Those who are able to see beyond the shadows and lies of their culture will never be understood, let alone believed, by the masses. --Plato

Tuesday, June 18, 2019

We saw this coming...

 

Waves of illnesses plaguing detained migrants in holding centers are now affecting Border Patrol agents as well.
by Freida Powers

Holding facilities in the Del Rio and El Paso regions of Texas are not only seeing an “unprecedented” number of illnesses among detainees, agents are now falling victim to the various diseases migrants have brought with them or contracted in the crowded quarters, the Washington Examiner reported.



While fears are high over the possibility of an asylum-seeking migrant from the Democratic Republic of the Congo exposing others to Ebola, union representatives for Border Patrol agents reveal it is the many other illnesses affecting detainees in centers along the southern the border that are an immediate concern.

“Scabies, chickenpox — we had one case of the mumps here in Uvalde. I wanna say we had measles — plenty of the flu, plenty of colds, body lice, just assorted. And some of these things, they spread like wildfires when you get into a cramped holding cell. It happens,” Jon Anfinsen, a National Border Patrol Council vice president, said.

“It’s not so much the workload. It’s the constant illnesses. We have a lot of agents who are sick. The other day I talked to agents from four different stations. And every single one of them had a cough,” Anfinsen, who represents about 1,000 agents, added.

An agent for 12 years, Anfinsen is based in Del Rio, which includes Eagle Pass – the location that is seeing the most Congolese arriving. He noted that the sheer number of people being detained in overcrowded facilities and the illnesses popping up among them is “unprecedented.”

“I’ll go and I’ll help the process. There was one day I spent processing and we had like 40 Guatemalans and Hondurans, and most of them had some kind of cough. And sure enough the next day, I’m sick — for a week,” he said. “It’s become the new normal, and you gotta just keep going and do your job because you can’t just not process them.”



(File Photo: screenshot)
And the instances of different illnesses breaking out varies in type as well as duration, according to Wesley Farris, National Border Patrol Council vice president.

“It’ll go in waves. Scabies — strep throat was the last one. Strep throat happened at the Santa Teresa station [in New Mexico]. It was everywhere,” the El Paso agent said. “Active tuberculosis comes in fairly regularly. We had an incident of H1N1, swine flu, in Clint [Texas] with a juvenile. And then the ones that are most disruptive are the simple ones: regular flu or lice.”

The El Paso sector’s 2,500 agents have been instructed to wear gloves and face masks as well as take basic safety precautions, but the number of migrants continues to overwhelm the southern U.S. border, with Farris suggesting that doctors from the Centers for Disease Control and Prevention should be brought in.
According to Washington Examiner:
Some agents will ask migrants while they are in the field if they need medical help and will then acquire additional transportation if it is needed.
Once back at the station, either Border Patrol EMTs, medical personnel from the Coast Guard, or contracted doctors and nurses will take each person’s vitals and examine them for signs of illness. If a person is deemed to be in good standing, he or she will be released into a holding cell with others.
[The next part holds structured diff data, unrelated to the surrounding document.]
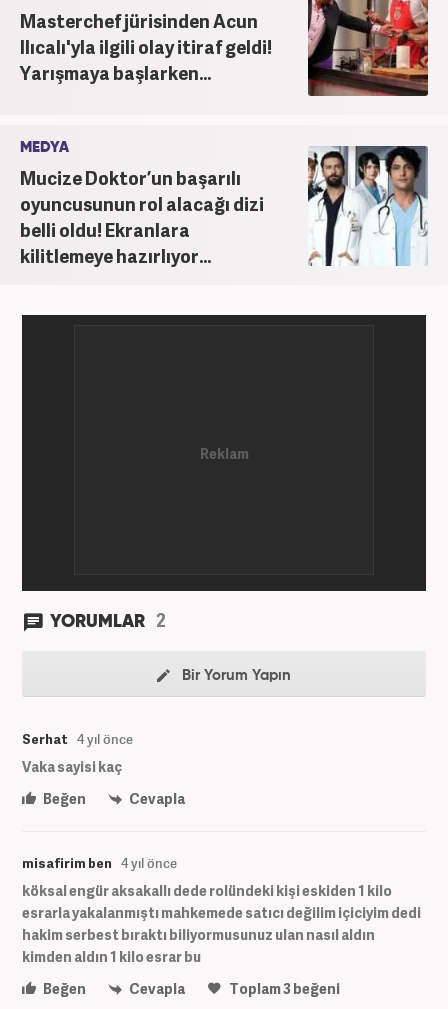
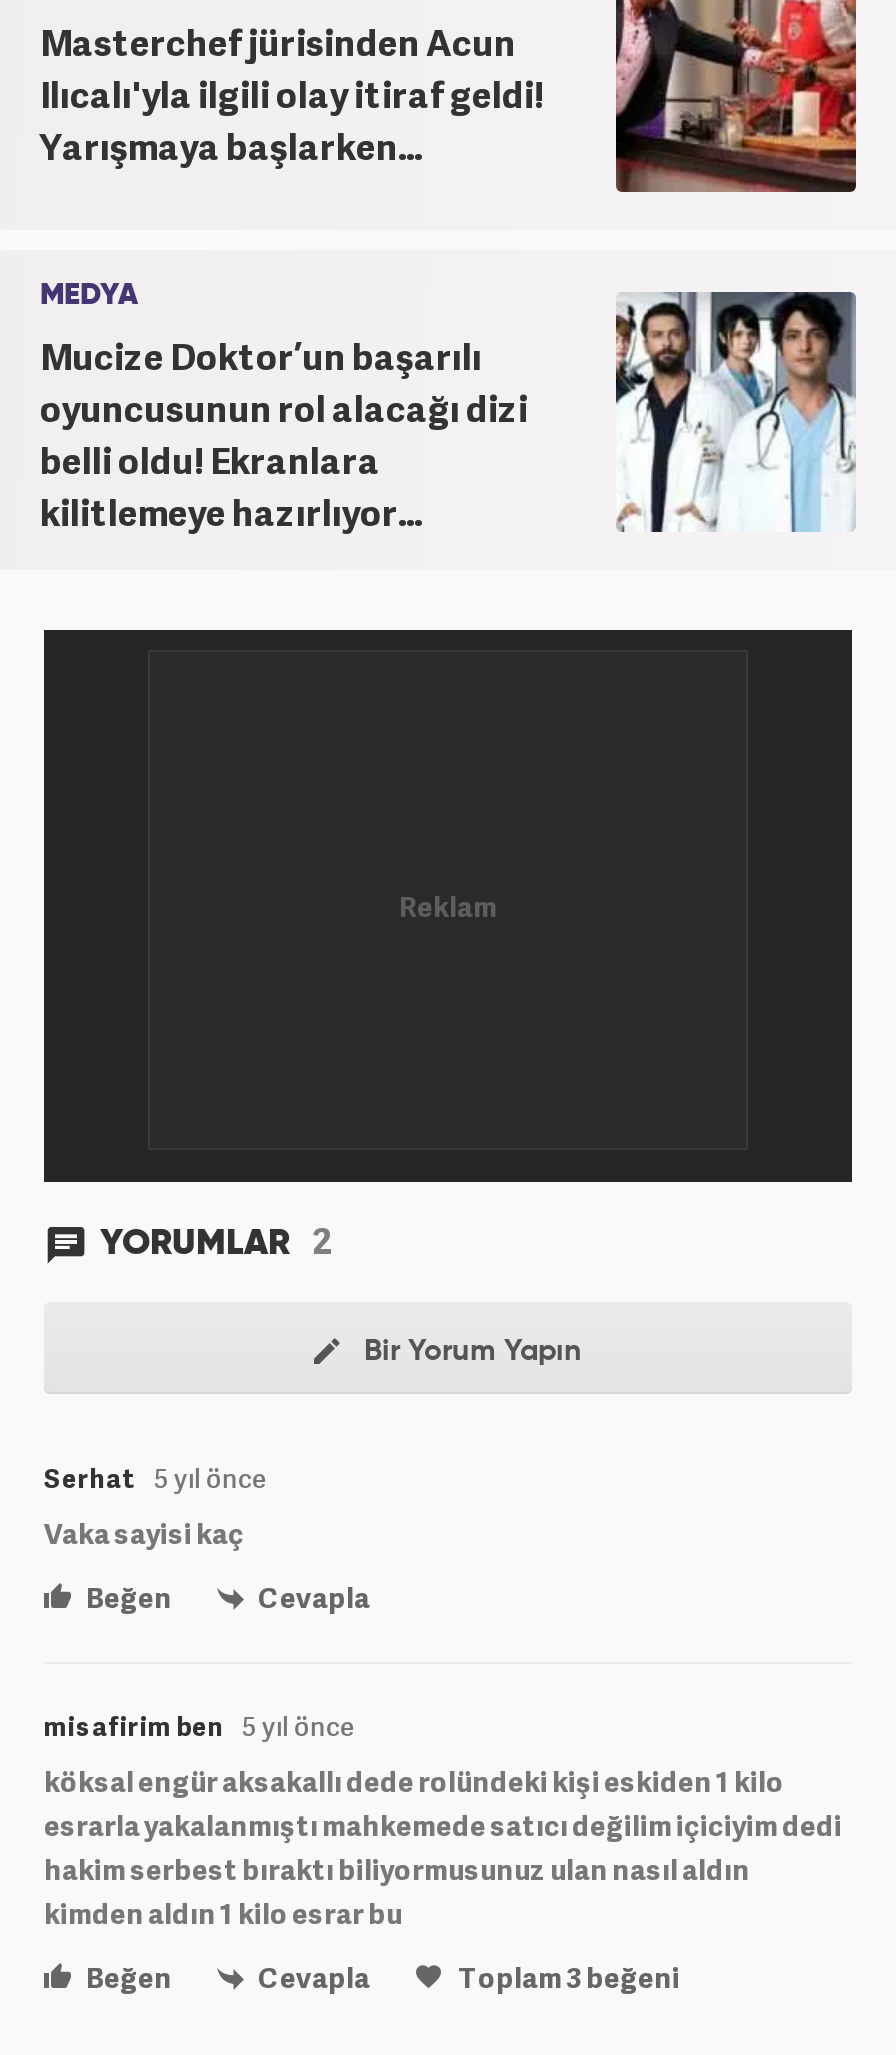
- Serhat 4 yıl önce
+ Serhat 5 yıl önce

- misafirim ben 4 yıl önce
+ misafirim ben 5 yıl önce
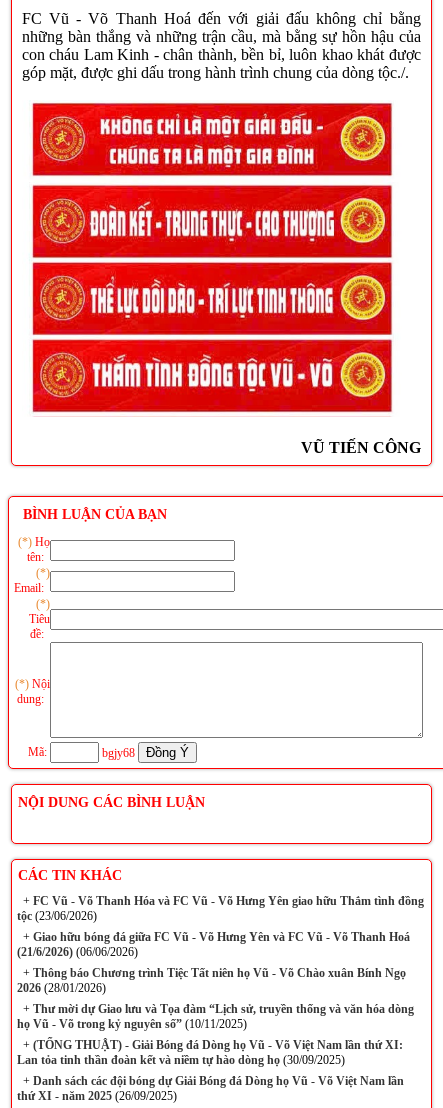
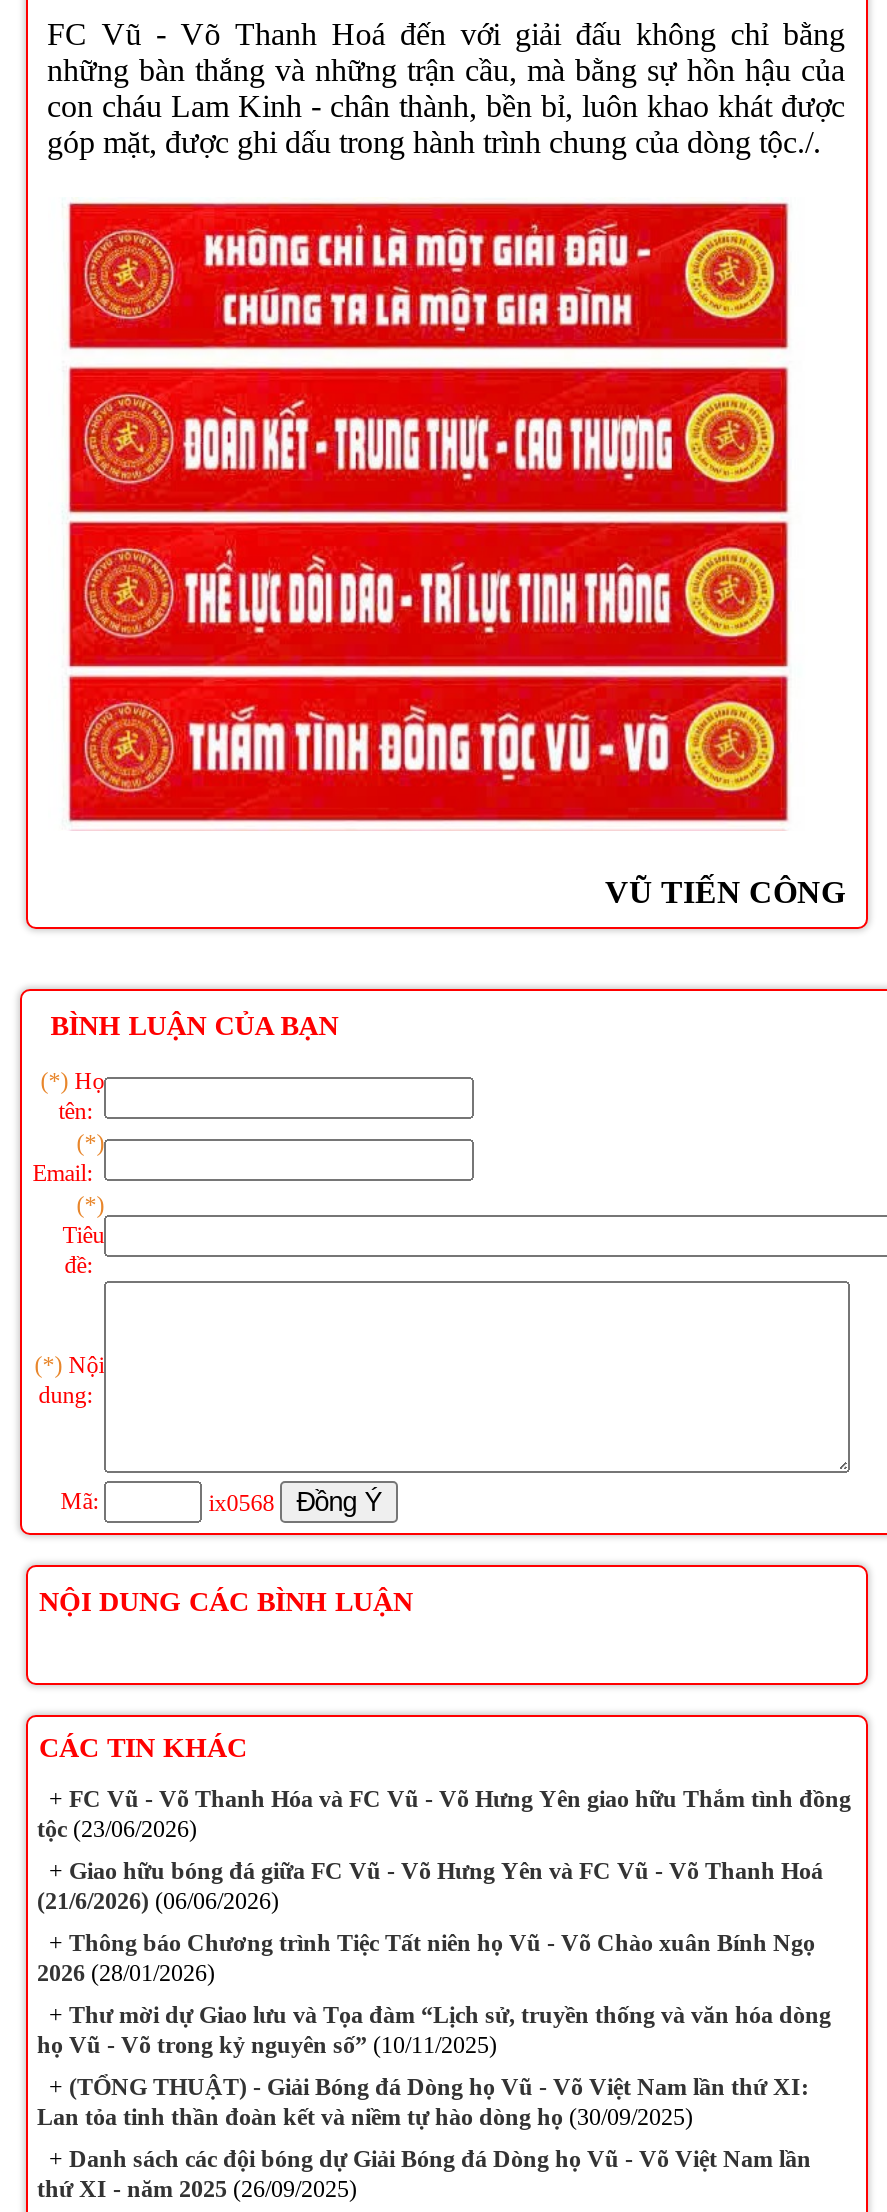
- bgjy68
+ ix0568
All others will be sent to a hospital. Following hospital tests and possible treatment, the detainee is turned back over to Border Patrol. Quarantining is difficult because of the lack of space at stations, both men said.
Border Patrol does not do blood work as part of medical intake for incoming detainees.
 The Congo’s Ebola outbreak prompted the CDC to launch an emergency operations center last week, a move Farris believes should  “absolutely” be mirrored in some fashion at the southern border.

“You’re going to have to sift through thousands before you get one [major disease],” he said. “That’s my nightmare — that somebody does get sick — because I’m going to have to make the funeral arrangements. And it’s not going to be an agent, it’s going to be his 3-year-old kid at home who contracts Ebola or H1N1 because they’re little.”

Anfinsen echoed the sentiments, noting that medical screening of migrants should be at the top of the priority list.

 “If I was running the ship, I would make medically screening people a higher priority,” Anfinsen said. “At least 90 percent of people coming into this sector are coming in at one spot. I would get ahead of the game and set up what you call a hot zone — have medical right there.”

“We’re civil servants. It’s what we’re supposed to do in that regard — make sure we at least know [a person’s background],” he added. “We do it on the criminal side — we won’t release a criminal if they have an active warrant. We’ll check that. But we’re very reluctant to quarantine them medically.”